### [Data shown]
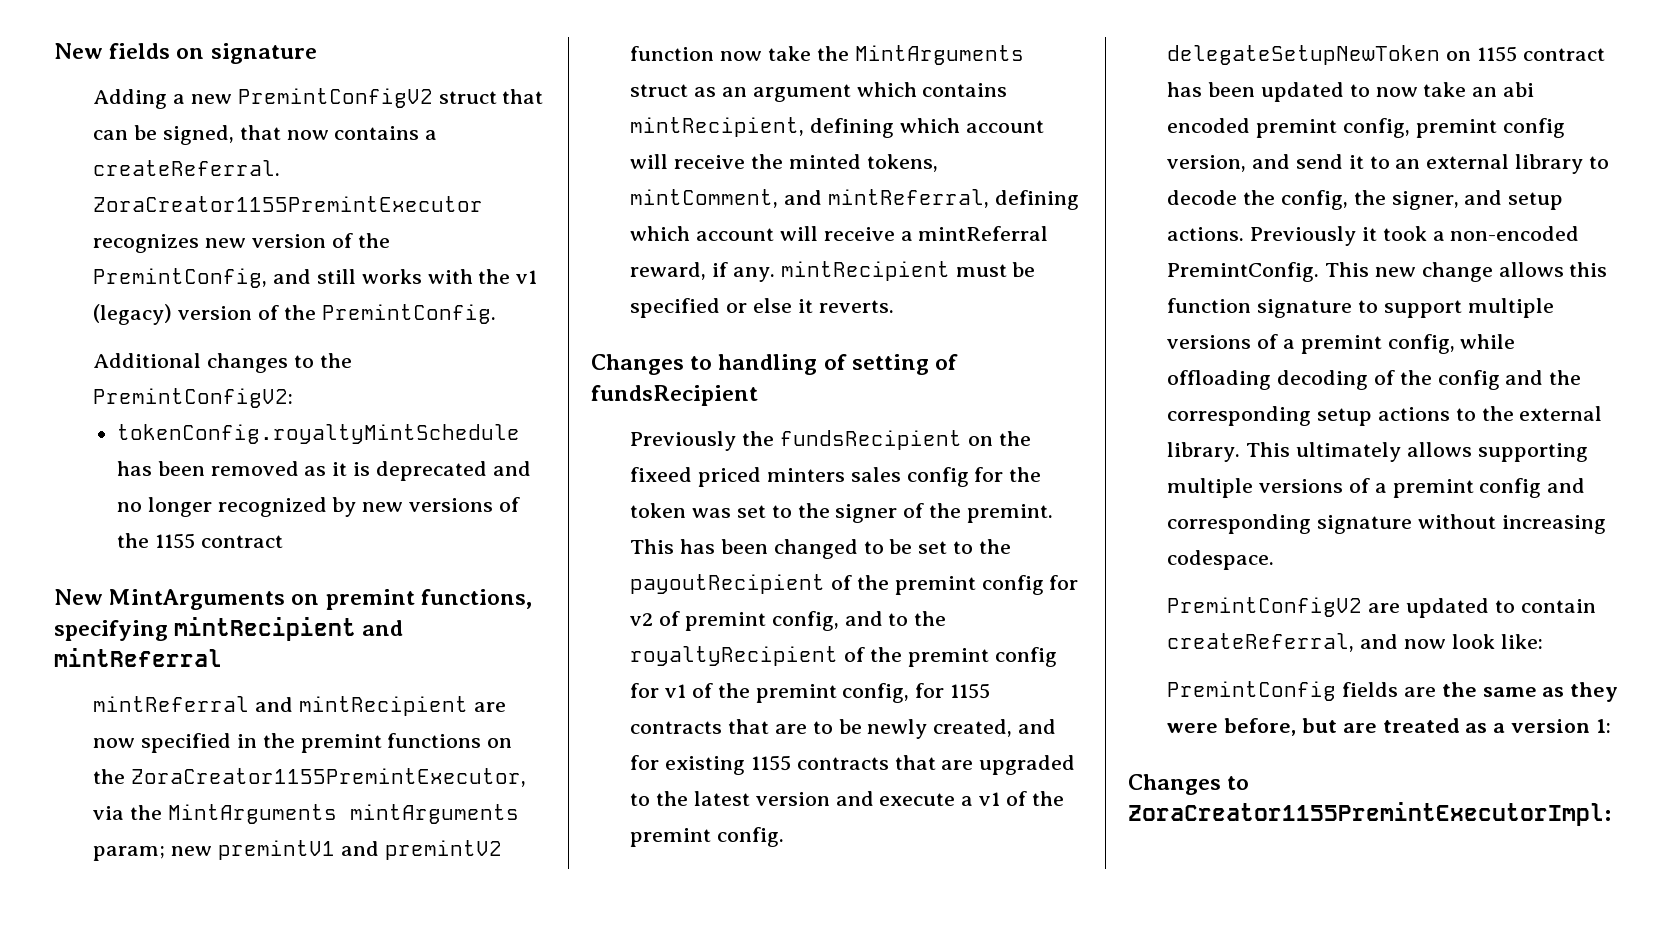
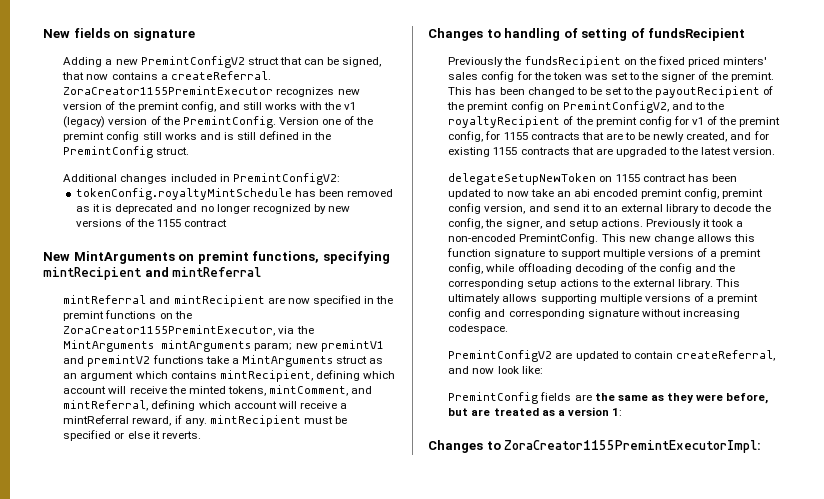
- ZoraCreator1155PremintExecutor recognizes new version of the PremintConfig, and still works with the v1 (legacy) version of the PremintConfig.
+ ZoraCreator1155PremintExecutor recognizes new version of the premint config, and still works with the v1 (legacy) version of the PremintConfig. Version one of the premint config still works and is still defined in the PremintConfig struct.
- Additional changes to the PremintConfigV2:
+ Additional changes included in PremintConfigV2:
- mintReferral and mintRecipient are now specified in the premint functions on the ZoraCreator1155PremintExecutor, via the MintArguments mintArguments param; new premintV1 and premintV2 function now take the MintArguments struct as an argument which contains mintRecipient, defining which account will receive the minted tokens, mintComment, and mintReferral, defining which account will receive a mintReferral reward, if any. mintRecipient must be specified or else it reverts.
+ mintReferral and mintRecipient are now specified in the premint functions on the ZoraCreator1155PremintExecutor, via the MintArguments mintArguments param; new premintV1 and premintV2 functions take a MintArguments struct as an argument which contains mintRecipient, defining which account will receive the minted tokens, mintComment, and mintReferral, defining which account will receive a mintReferral reward, if any. mintRecipient must be specified or else it reverts.
- Previously the fundsRecipient on the fixeed priced minters sales config for the token was set to the signer of the premint.
+ Previously the fundsRecipient on the fixed priced minters' sales config for the token was set to the signer of the premint.
- This has been changed to be set to the payoutRecipient of the premint config for v2 of premint config, and to the royaltyRecipient of the premint config for v1 of the premint config, for 1155 contracts that are to be newly created, and for existing 1155 contracts that are upgraded to the latest version and execute a v1 of the premint config.
+ This has been changed to be set to the payoutRecipient of the premint config on PremintConfigV2, and to the royaltyRecipient of the premint config for v1 of the premint config, for 1155 contracts that are to be newly created, and for existing 1155 contracts that are upgraded to the latest version.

### [What to do]
Check every line of the data for the word "works". The response is the count alone.

### [Response to this exercise]
2